■ Exercise instructions
Look at the entries below and reproduce them exactly.

■ Materials provided
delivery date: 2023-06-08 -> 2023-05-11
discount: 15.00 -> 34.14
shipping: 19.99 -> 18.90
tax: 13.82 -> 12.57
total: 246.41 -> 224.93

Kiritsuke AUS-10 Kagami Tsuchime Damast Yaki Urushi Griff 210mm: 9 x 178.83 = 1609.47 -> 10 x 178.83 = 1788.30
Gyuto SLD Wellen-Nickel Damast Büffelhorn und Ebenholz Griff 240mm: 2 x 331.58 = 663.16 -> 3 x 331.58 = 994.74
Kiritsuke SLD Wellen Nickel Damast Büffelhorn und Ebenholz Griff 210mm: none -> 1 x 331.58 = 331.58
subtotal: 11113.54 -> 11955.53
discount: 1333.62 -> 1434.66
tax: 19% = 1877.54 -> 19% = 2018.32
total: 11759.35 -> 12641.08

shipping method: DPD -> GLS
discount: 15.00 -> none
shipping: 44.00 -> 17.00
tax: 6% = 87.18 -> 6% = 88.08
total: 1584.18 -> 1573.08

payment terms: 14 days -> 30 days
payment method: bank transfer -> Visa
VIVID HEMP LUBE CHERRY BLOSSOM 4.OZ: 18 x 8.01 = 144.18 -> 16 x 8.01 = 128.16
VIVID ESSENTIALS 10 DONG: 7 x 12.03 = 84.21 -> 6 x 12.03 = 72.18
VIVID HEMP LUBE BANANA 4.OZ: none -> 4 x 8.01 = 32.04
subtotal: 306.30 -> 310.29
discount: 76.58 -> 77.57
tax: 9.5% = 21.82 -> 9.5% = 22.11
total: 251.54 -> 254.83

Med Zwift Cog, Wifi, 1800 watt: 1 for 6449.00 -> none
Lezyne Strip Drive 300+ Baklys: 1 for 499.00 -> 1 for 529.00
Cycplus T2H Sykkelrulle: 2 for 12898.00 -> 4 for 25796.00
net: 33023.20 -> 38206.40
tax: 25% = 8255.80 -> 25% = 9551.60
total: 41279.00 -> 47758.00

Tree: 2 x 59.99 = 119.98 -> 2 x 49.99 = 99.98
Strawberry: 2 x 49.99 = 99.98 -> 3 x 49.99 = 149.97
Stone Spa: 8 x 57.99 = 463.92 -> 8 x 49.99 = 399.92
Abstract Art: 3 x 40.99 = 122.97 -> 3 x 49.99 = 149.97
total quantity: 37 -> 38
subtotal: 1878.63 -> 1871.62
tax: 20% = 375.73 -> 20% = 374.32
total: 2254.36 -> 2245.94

■ Completed exercise
delivery date: 2023-06-08 -> 2023-05-11
discount: 15.00 -> 34.14
shipping: 19.99 -> 18.90
tax: 13.82 -> 12.57
total: 246.41 -> 224.93

Kiritsuke AUS-10 Kagami Tsuchime Damast Yaki Urushi Griff 210mm: 9 x 178.83 = 1609.47 -> 10 x 178.83 = 1788.30
Gyuto SLD Wellen-Nickel Damast Büffelhorn und Ebenholz Griff 240mm: 2 x 331.58 = 663.16 -> 3 x 331.58 = 994.74
Kiritsuke SLD Wellen Nickel Damast Büffelhorn und Ebenholz Griff 210mm: none -> 1 x 331.58 = 331.58
subtotal: 11113.54 -> 11955.53
discount: 1333.62 -> 1434.66
tax: 19% = 1877.54 -> 19% = 2018.32
total: 11759.35 -> 12641.08

shipping method: DPD -> GLS
discount: 15.00 -> none
shipping: 44.00 -> 17.00
tax: 6% = 87.18 -> 6% = 88.08
total: 1584.18 -> 1573.08

payment terms: 14 days -> 30 days
payment method: bank transfer -> Visa
VIVID HEMP LUBE CHERRY BLOSSOM 4.OZ: 18 x 8.01 = 144.18 -> 16 x 8.01 = 128.16
VIVID ESSENTIALS 10 DONG: 7 x 12.03 = 84.21 -> 6 x 12.03 = 72.18
VIVID HEMP LUBE BANANA 4.OZ: none -> 4 x 8.01 = 32.04
subtotal: 306.30 -> 310.29
discount: 76.58 -> 77.57
tax: 9.5% = 21.82 -> 9.5% = 22.11
total: 251.54 -> 254.83

Med Zwift Cog, Wifi, 1800 watt: 1 for 6449.00 -> none
Lezyne Strip Drive 300+ Baklys: 1 for 499.00 -> 1 for 529.00
Cycplus T2H Sykkelrulle: 2 for 12898.00 -> 4 for 25796.00
net: 33023.20 -> 38206.40
tax: 25% = 8255.80 -> 25% = 9551.60
total: 41279.00 -> 47758.00

Tree: 2 x 59.99 = 119.98 -> 2 x 49.99 = 99.98
Strawberry: 2 x 49.99 = 99.98 -> 3 x 49.99 = 149.97
Stone Spa: 8 x 57.99 = 463.92 -> 8 x 49.99 = 399.92
Abstract Art: 3 x 40.99 = 122.97 -> 3 x 49.99 = 149.97
total quantity: 37 -> 38
subtotal: 1878.63 -> 1871.62
tax: 20% = 375.73 -> 20% = 374.32
total: 2254.36 -> 2245.94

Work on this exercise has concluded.